Frequently Asked Questions

Here are some frequently asked questions about this topic:

What is Regular Animals?

Regular Animals is an interactive artwork by Beeple featuring ten animatronic dogs with hyper-real masks of public figures. These robots capture images of visitors, process them through AI, and print stylized outputs as physical “poop” accompanied by NFT certificates.

Why did Beeple create animatronic dogs for this installation?

He uses the dogs as a satirical metaphor for how algorithms watch us, process our data, and spit out distorted interpretations. Their odd, humanoid appearance underscores how strange technology feels when made tangible.

Which figures are represented in the masks?

The masks include Elon Musk, Jeff Bezos, Mark Zuckerberg, Andy Warhol, Pablo Picasso, and two versions of Beeple himself. Each mask shapes the AI output style to match that figure’s cultural influence.

How does the AI inside Regular Animals work?

Each robot uses onboard cameras to capture photos. A neural network transforms the images based on the mask’s theme—such as cubist distortion for Picasso or AR-like effects for Zuckerberg—before printing the results as collectible items.

Do the robots actually move?

Yes. They wander, turn, and respond to their surroundings through basic movement patterns. Their slow, deliberate motions contribute to the installation’s uncanny atmosphere.

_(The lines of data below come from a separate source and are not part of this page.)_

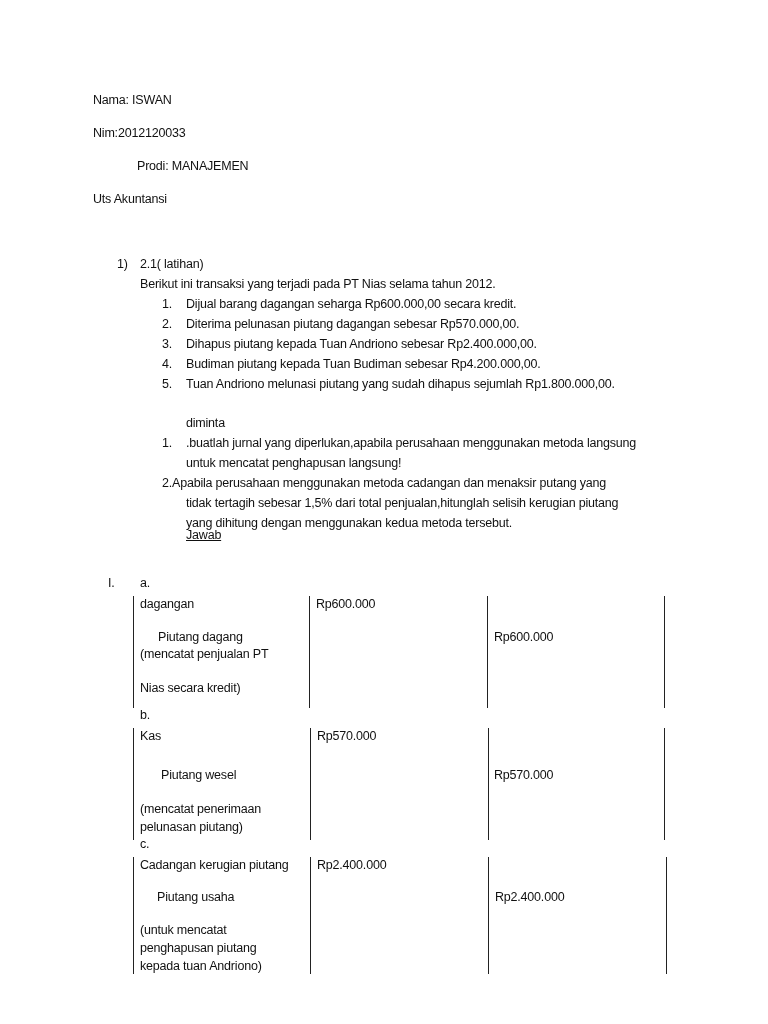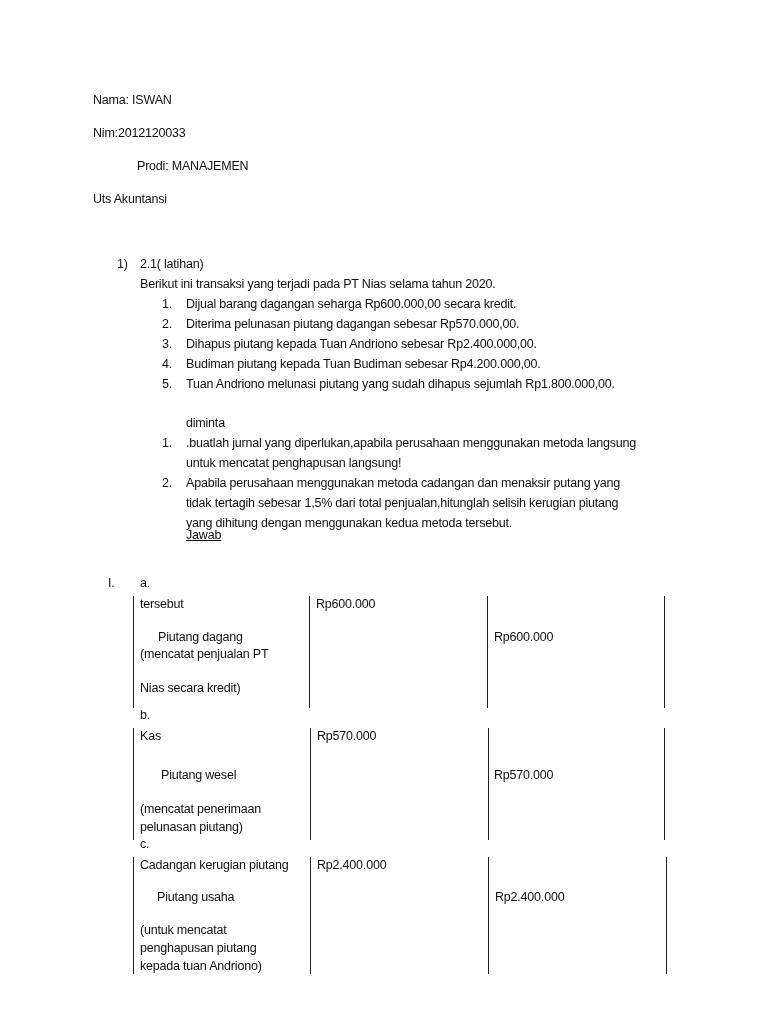"Berikut ini transaksi yang terjadi" div.abs { text: 2020 -> 2012 }
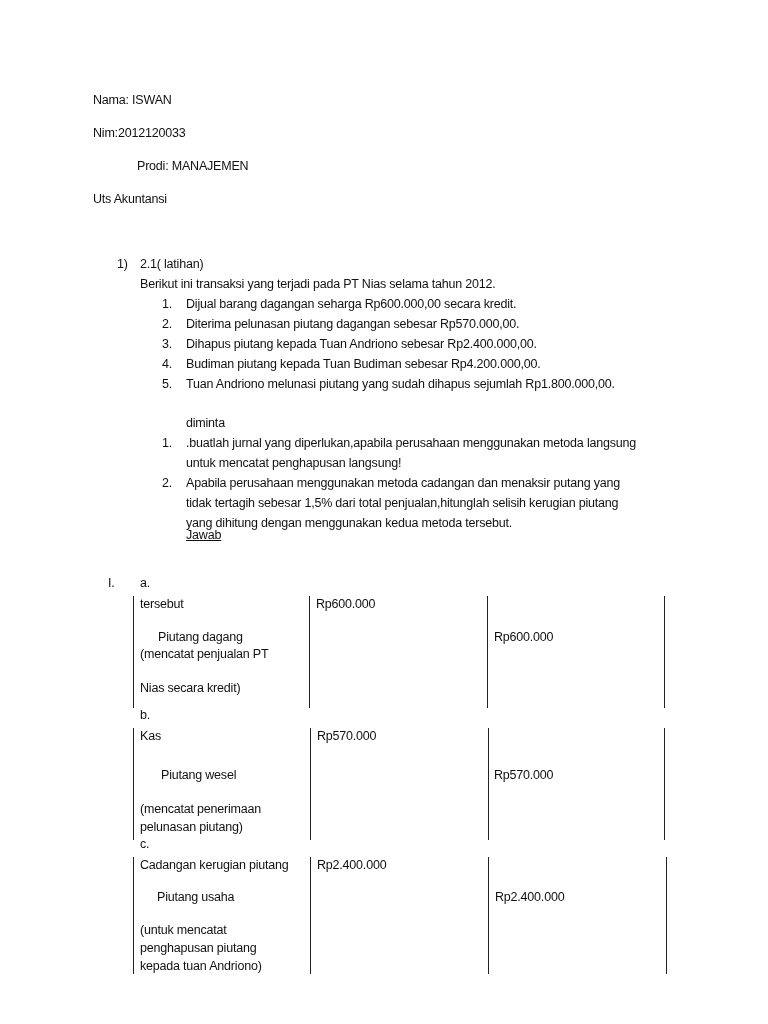"Apabila perusahaan menggunakan metoda" div.abs { left: 186px -> 172px }
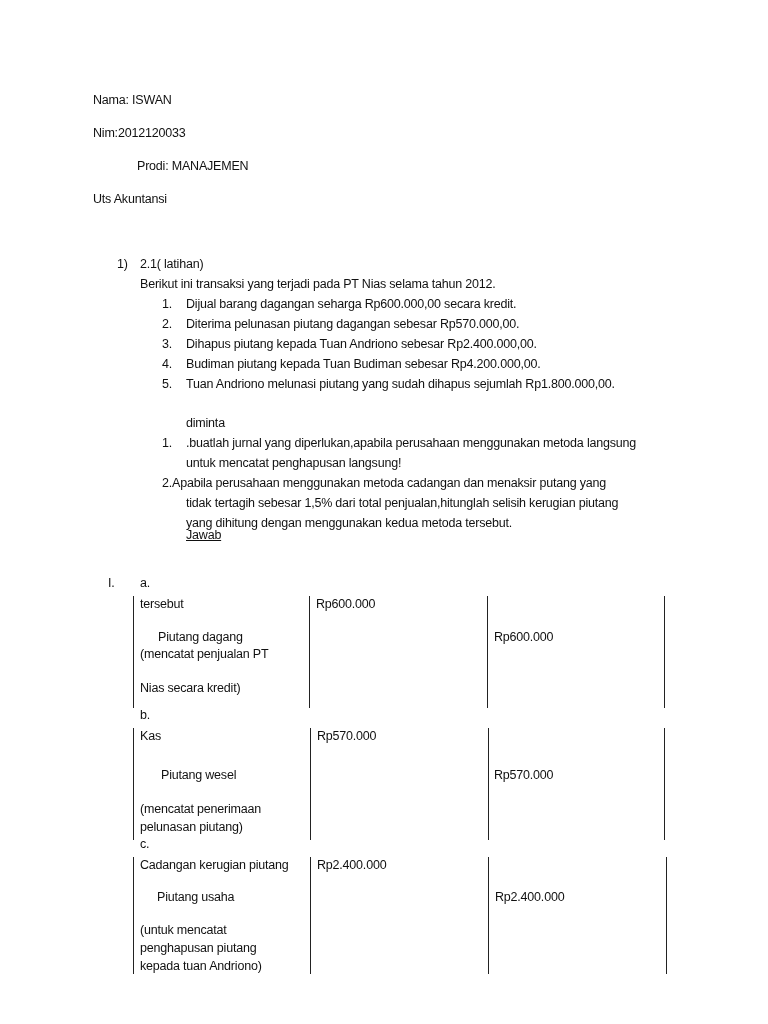"tersebut" div.cell-text { text: tersebut -> dagangan }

What happens when the robots “die”?

After three years—referred to humorously as “21 dog years”—each robot loses its imaging and NFT abilities. It can still move, but the creative functions stop permanently.

Why did Regular Animals cause such a stir online?

Videos of the robots printing artwork from their rear ends sparked viral reactions. The mix of satire, AI processing, and celebrity masks made the installation highly shareable.

Is Regular Animals part of a larger theme in Beeple’s work?

Absolutely. Beeple’s recent projects focus on the tension between humans and automated systems. Regular Animals extends that exploration by making algorithms physical and relatable through humor.

How can visitors verify the NFTs or prints they receive?

The official site, regularanimals.ai, provides blockchain verification tools and additional project details.

What’s the main message behind Regular Animals?

Beeple warns that society isn’t ready for the speed and influence of emerging technologies. The installation encourages viewers to question how digital systems interpret us—and who controls those systems.

This article was written with the assistance of AI and edited/fact checked by Owen Skelton.